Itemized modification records
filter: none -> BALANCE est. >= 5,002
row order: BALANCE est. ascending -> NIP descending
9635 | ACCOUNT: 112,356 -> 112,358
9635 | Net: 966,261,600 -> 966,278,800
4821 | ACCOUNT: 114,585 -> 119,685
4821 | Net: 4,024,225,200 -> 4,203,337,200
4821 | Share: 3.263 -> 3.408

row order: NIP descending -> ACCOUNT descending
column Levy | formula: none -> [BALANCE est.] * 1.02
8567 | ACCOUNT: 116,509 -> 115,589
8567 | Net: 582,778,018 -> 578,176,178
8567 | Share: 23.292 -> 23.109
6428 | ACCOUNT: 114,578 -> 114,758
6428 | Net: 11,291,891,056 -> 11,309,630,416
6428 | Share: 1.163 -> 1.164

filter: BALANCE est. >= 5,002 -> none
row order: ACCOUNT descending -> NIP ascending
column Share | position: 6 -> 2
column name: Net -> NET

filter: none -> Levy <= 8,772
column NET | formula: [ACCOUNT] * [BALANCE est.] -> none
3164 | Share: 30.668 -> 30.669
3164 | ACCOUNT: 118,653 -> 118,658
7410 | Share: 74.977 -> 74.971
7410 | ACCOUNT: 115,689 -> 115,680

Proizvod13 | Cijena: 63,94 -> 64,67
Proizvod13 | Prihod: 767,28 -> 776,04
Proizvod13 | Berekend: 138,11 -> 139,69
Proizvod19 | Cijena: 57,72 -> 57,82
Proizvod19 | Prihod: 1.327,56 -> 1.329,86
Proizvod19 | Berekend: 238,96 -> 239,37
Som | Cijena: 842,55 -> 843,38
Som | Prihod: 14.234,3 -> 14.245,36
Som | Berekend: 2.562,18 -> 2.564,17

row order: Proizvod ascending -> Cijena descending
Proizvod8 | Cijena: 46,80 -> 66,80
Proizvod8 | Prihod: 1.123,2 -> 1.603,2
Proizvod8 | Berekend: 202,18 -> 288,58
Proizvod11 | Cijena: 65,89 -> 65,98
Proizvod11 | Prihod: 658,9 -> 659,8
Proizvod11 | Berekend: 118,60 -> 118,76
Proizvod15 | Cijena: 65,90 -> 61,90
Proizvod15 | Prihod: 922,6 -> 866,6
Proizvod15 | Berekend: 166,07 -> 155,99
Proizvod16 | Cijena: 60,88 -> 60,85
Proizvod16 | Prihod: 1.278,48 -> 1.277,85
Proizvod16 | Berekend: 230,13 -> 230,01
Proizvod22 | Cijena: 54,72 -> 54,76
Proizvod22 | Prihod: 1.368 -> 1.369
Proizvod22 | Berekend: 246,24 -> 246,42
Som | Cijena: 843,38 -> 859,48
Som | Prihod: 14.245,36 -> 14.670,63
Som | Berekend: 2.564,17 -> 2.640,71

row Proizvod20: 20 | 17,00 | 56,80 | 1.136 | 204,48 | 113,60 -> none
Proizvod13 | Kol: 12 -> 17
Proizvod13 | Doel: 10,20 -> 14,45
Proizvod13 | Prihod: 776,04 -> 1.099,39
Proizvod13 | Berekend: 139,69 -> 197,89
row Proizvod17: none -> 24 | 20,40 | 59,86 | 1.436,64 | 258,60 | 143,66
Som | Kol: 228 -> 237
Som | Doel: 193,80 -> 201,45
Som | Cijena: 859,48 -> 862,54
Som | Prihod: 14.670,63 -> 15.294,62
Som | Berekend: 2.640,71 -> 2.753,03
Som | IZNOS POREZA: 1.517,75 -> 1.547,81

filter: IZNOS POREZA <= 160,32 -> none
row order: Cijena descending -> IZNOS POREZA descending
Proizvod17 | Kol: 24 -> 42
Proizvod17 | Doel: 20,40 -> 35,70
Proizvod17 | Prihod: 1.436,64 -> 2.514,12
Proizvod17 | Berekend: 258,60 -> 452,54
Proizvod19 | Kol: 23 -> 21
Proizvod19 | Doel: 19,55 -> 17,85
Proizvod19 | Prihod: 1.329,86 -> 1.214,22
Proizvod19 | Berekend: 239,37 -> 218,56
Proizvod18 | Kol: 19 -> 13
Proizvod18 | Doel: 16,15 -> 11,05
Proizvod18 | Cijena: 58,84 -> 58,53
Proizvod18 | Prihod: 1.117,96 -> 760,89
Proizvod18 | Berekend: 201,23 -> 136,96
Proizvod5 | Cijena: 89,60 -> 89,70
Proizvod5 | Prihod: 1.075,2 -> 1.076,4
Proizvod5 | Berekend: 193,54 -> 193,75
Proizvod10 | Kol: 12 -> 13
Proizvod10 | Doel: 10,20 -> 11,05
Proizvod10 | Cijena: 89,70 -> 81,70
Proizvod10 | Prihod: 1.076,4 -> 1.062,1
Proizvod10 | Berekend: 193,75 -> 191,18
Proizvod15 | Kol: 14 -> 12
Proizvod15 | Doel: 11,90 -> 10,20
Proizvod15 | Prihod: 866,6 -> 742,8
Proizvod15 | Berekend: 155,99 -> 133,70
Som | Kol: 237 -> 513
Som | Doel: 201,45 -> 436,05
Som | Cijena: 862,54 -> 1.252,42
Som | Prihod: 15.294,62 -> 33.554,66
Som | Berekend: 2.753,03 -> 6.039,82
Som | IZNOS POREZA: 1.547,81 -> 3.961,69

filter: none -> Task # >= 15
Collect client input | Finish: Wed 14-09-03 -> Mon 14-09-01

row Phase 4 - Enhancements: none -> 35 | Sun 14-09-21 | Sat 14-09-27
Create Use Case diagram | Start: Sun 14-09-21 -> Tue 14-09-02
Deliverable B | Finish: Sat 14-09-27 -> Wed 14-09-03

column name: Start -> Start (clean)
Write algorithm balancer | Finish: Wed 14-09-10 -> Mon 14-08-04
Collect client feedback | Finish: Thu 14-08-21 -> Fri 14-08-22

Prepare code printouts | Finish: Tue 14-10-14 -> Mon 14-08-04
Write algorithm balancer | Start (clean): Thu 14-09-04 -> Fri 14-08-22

[What is expected] After locating the line that contains "Proizvod8 | Cijena: 46,80 -> 66,80", please copy exactly every line from the start of the records through it, and nothing else.

[Expected output]
filter: none -> BALANCE est. >= 5,002
row order: BALANCE est. ascending -> NIP descending
9635 | ACCOUNT: 112,356 -> 112,358
9635 | Net: 966,261,600 -> 966,278,800
4821 | ACCOUNT: 114,585 -> 119,685
4821 | Net: 4,024,225,200 -> 4,203,337,200
4821 | Share: 3.263 -> 3.408

row order: NIP descending -> ACCOUNT descending
column Levy | formula: none -> [BALANCE est.] * 1.02
8567 | ACCOUNT: 116,509 -> 115,589
8567 | Net: 582,778,018 -> 578,176,178
8567 | Share: 23.292 -> 23.109
6428 | ACCOUNT: 114,578 -> 114,758
6428 | Net: 11,291,891,056 -> 11,309,630,416
6428 | Share: 1.163 -> 1.164

filter: BALANCE est. >= 5,002 -> none
row order: ACCOUNT descending -> NIP ascending
column Share | position: 6 -> 2
column name: Net -> NET

filter: none -> Levy <= 8,772
column NET | formula: [ACCOUNT] * [BALANCE est.] -> none
3164 | Share: 30.668 -> 30.669
3164 | ACCOUNT: 118,653 -> 118,658
7410 | Share: 74.977 -> 74.971
7410 | ACCOUNT: 115,689 -> 115,680

Proizvod13 | Cijena: 63,94 -> 64,67
Proizvod13 | Prihod: 767,28 -> 776,04
Proizvod13 | Berekend: 138,11 -> 139,69
Proizvod19 | Cijena: 57,72 -> 57,82
Proizvod19 | Prihod: 1.327,56 -> 1.329,86
Proizvod19 | Berekend: 238,96 -> 239,37
Som | Cijena: 842,55 -> 843,38
Som | Prihod: 14.234,3 -> 14.245,36
Som | Berekend: 2.562,18 -> 2.564,17

row order: Proizvod ascending -> Cijena descending
Proizvod8 | Cijena: 46,80 -> 66,80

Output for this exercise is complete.